There is evidence that many companies are beginning to see the need to come clean about data use and what they are doing to prevent it. Fitbit, for example, provides clear examples at the top of its privacy policy as to how it uses the data it receives. When it comes to device security, several groups and academics are actively examining web-connected devices to identify weaknesses; one such project from Princeton University identified that Nest thermostats were revealing identifiable details about device location, a flaw which the Google-owned company quickly rectified.


How can I protect my home?


In much the same way that a homeowner can proactively protect themselves and their family while using the internet, there are several things that can be done to ensure their privacy in the home. Consumers should expect a certain level of transparency about IoT companies’ data-gathering habits — if their policy is not clearly made available and explicit permission is not sought for the gathering of data that is non-specific to the application, then it is inadvisable to integrate that product into a connected home.

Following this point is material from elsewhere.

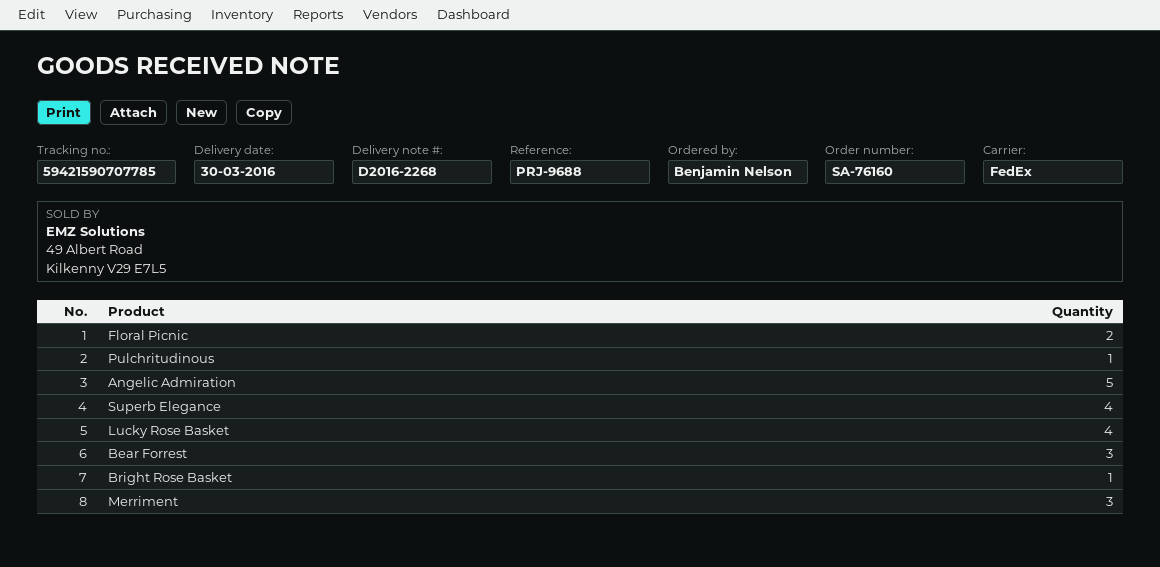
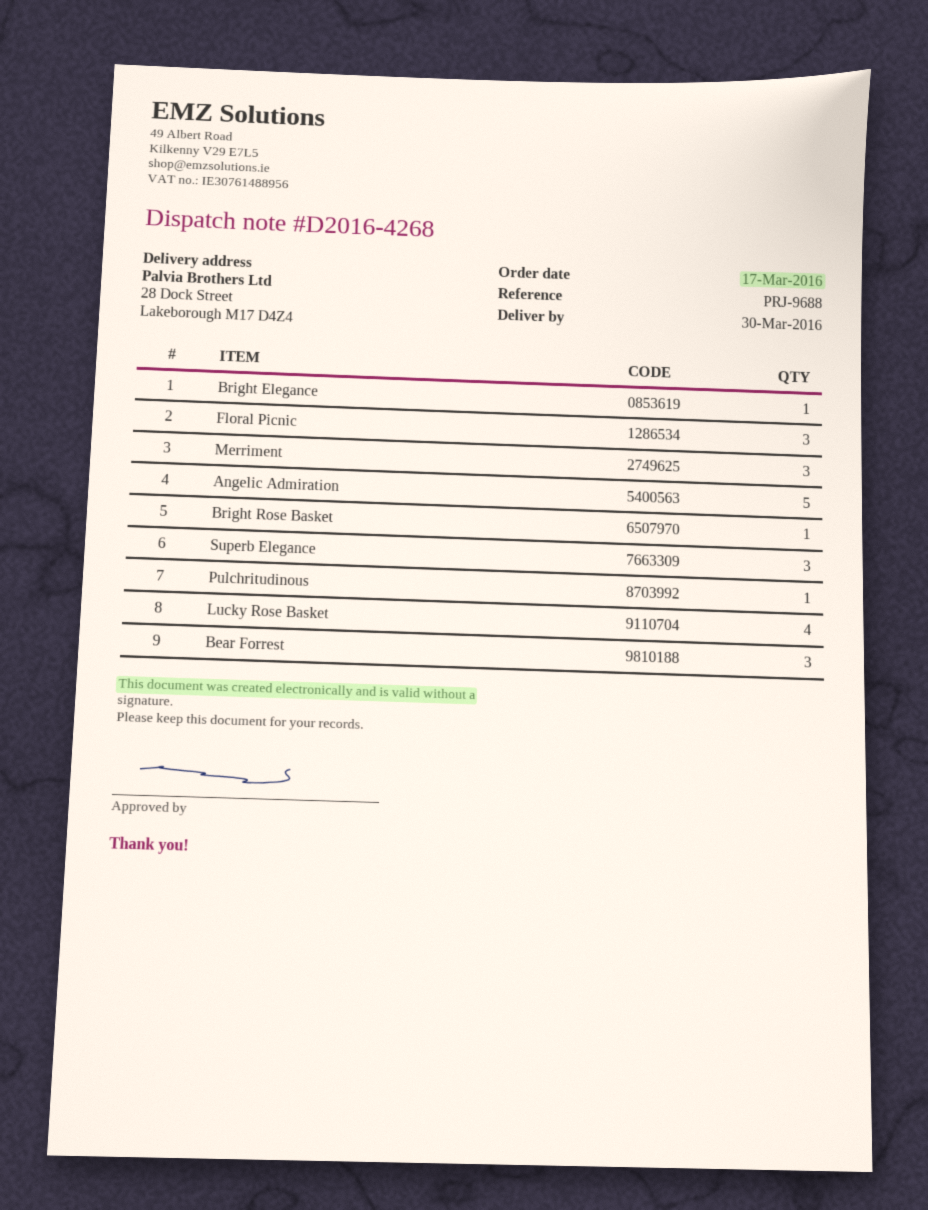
delivery note number: D2016-2268 -> D2016-4268
Floral Picnic: 2 -> 3
Superb Elegance: 4 -> 3
Bright Elegance: none -> 1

As most, if not all, smart devices will need to communicate via the building’s Wi-Fi, efforts should be made to limit unauthorised access to your network. There are many basic steps that can be taken to do this, while cybersecurity experts will be able to advise on best practice when it comes to ensuring that all devices within a network are able to function properly while keeping your home as safe as it can possibly be.

Much like with physical security, there is no system that is 100% impenetrable: everything, to a greater or lesser degree, represents a risk. Yet privacy and security concerns are not insurmountable; paying attention to detail and seeking expert advice if needed can make sure that your home benefits from all of the advantages that a smart home can bring, as well as offering peace of mind to you and yours.